Records are aggregated into per-tenant summaries broken down by category. A storage snapshot is periodically reconciled against live index state and attached to the summary.

### Retrieving usage data

```bash
# Aggregated per-tenant summary
curl 'http://127.0.0.1:9201/api/v1/admin/usage/report?tenant=acme' \
  -H 'Authorization: Bearer <admin-token>'

# Time-bucketed breakdown (hour | day)
curl 'http://127.0.0.1:9201/api/v1/admin/usage/report?tenant=acme&bucket=day' \
  -H 'Authorization: Bearer <admin-token>'

# All tenants
curl 'http://127.0.0.1:9201/api/v1/admin/usage/report' \
  -H 'Authorization: Bearer <admin-token>'

# Raw NDJSON ledger records
curl 'http://127.0.0.1:9201/api/v1/admin/usage/export?tenant=acme' \
  -H 'Authorization: Bearer <admin-token>'

# Force reconcile storage counters
curl -X POST 'http://127.0.0.1:9201/api/v1/admin/usage/reconcile' \
  -H 'Authorization: Bearer <admin-token>'
```

---

## Admin API reference

All admin endpoints require a token with `Admin` or `System` RBAC scope.
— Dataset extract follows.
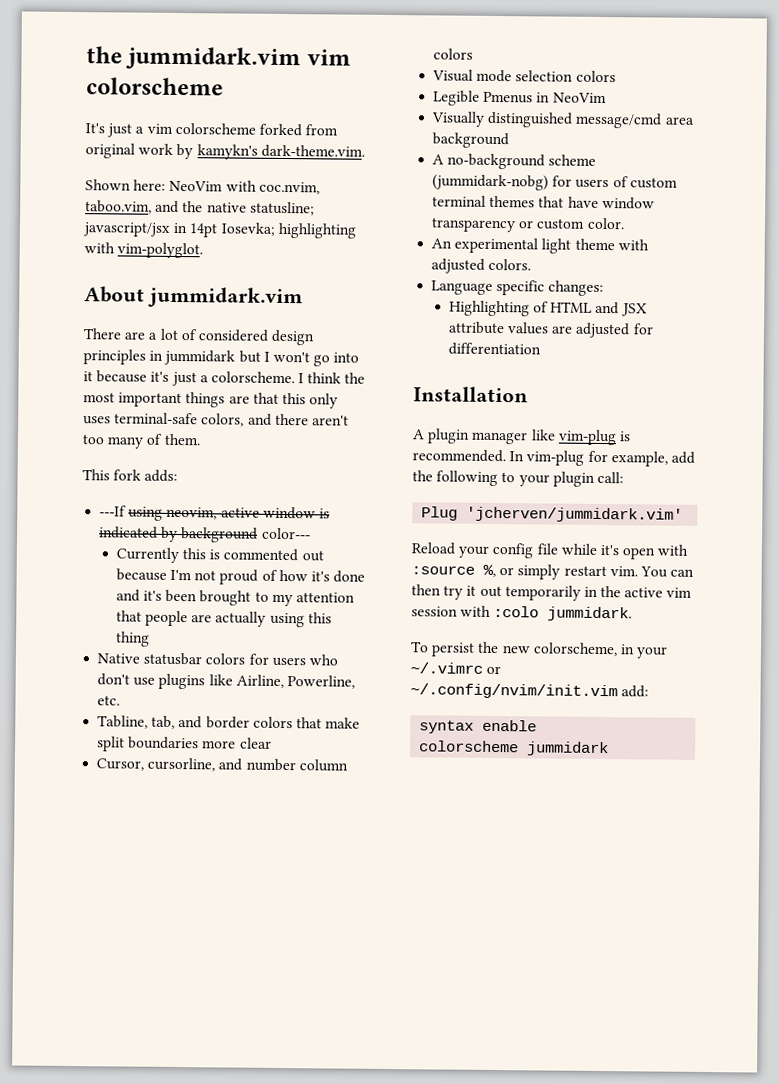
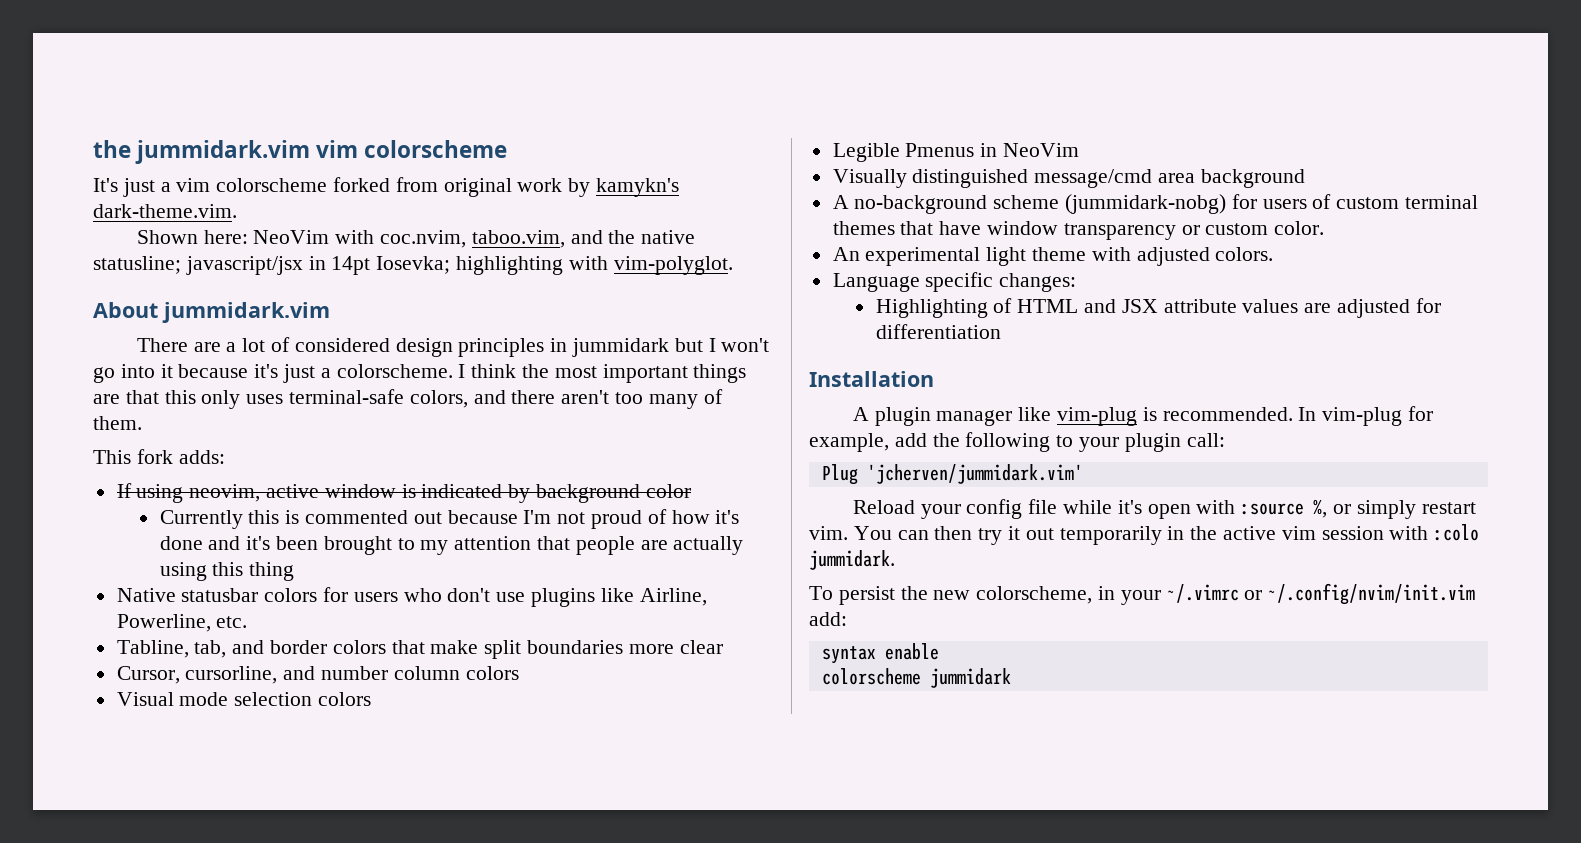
- ---If using neovim, active window is indicated by background color---
+ If using neovim, active window is indicated by background color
| Method | Path | Description |
|---|---|---|
| `POST` | `/api/v1/admin/control-plane/tenants/apply` | Create or update a managed tenant record |
| `POST` | `/api/v1/admin/control-plane/tenants/lifecycle` | Transition a tenant's lifecycle state |
| `GET` | `/api/v1/admin/control-plane/state` | Retrieve full control-plane state including all tenant records |
| `GET` | `/api/v1/admin/usage/report` | Aggregated usage summary (accepts `?tenant=` and `?bucket=`) |
| `GET` | `/api/v1/admin/usage/export` | Stream raw usage ledger records (accepts `?tenant=`) |
| `POST` | `/api/v1/admin/usage/reconcile` | Reconcile usage counters against live storage state |
| `GET` | `/api/v1/admin/support_bundle` | Download diagnostic JSON bundle (accepts `?tenant=`) |
| `POST` | `/api/v1/admin/delete_series` | Tombstone-delete series for the requesting tenant |

---

## Data-plane usage

Tenants use all standard data-plane endpoints. The only requirement is the `x-tsink-tenant` header.

```bash
# Write — Prometheus remote write
curl -X POST http://127.0.0.1:9201/api/v1/write \
  -H 'x-tsink-tenant: acme' \
  -H 'Authorization: Bearer acme-write-secret' \
  --data-binary @payload.pb

# Write — Prometheus text exposition
curl -X POST http://127.0.0.1:9201/api/v1/import/prometheus \
  -H 'x-tsink-tenant: acme' \
  -H 'Authorization: Bearer acme-write-secret' \
  -H 'Content-Type: text/plain' \
  -d 'http_requests_total{method="GET"} 1027 1700000000000'

# Query
curl 'http://127.0.0.1:9201/api/v1/query?query=http_requests_total' \
  -H 'x-tsink-tenant: acme' \
  -H 'Authorization: Bearer acme-read-secret'

# Series listing
curl 'http://127.0.0.1:9201/api/v1/series?match[]=http_requests_total' \
  -H 'x-tsink-tenant: acme' \
  -H 'Authorization: Bearer acme-read-secret'
```

---

## Clustering considerations

In a cluster deployment, tenant-scoped queries are fanned out to the relevant shards with the `__tsink_tenant__` matcher injected automatically. The `"default"` tenant keeps that scoped fanout and adds a second unlabeled-only fallback selector so legacy series remain visible without widening the primary read across every tenant.

The hotspot tracker accumulates per-tenant write skew counters. Tenants with a write skew factor exceeding 4× the cluster average are flagged in the cluster snapshot, which can inform rebalancing decisions. See the [clustering internals](clustering-internals.md) guide for details.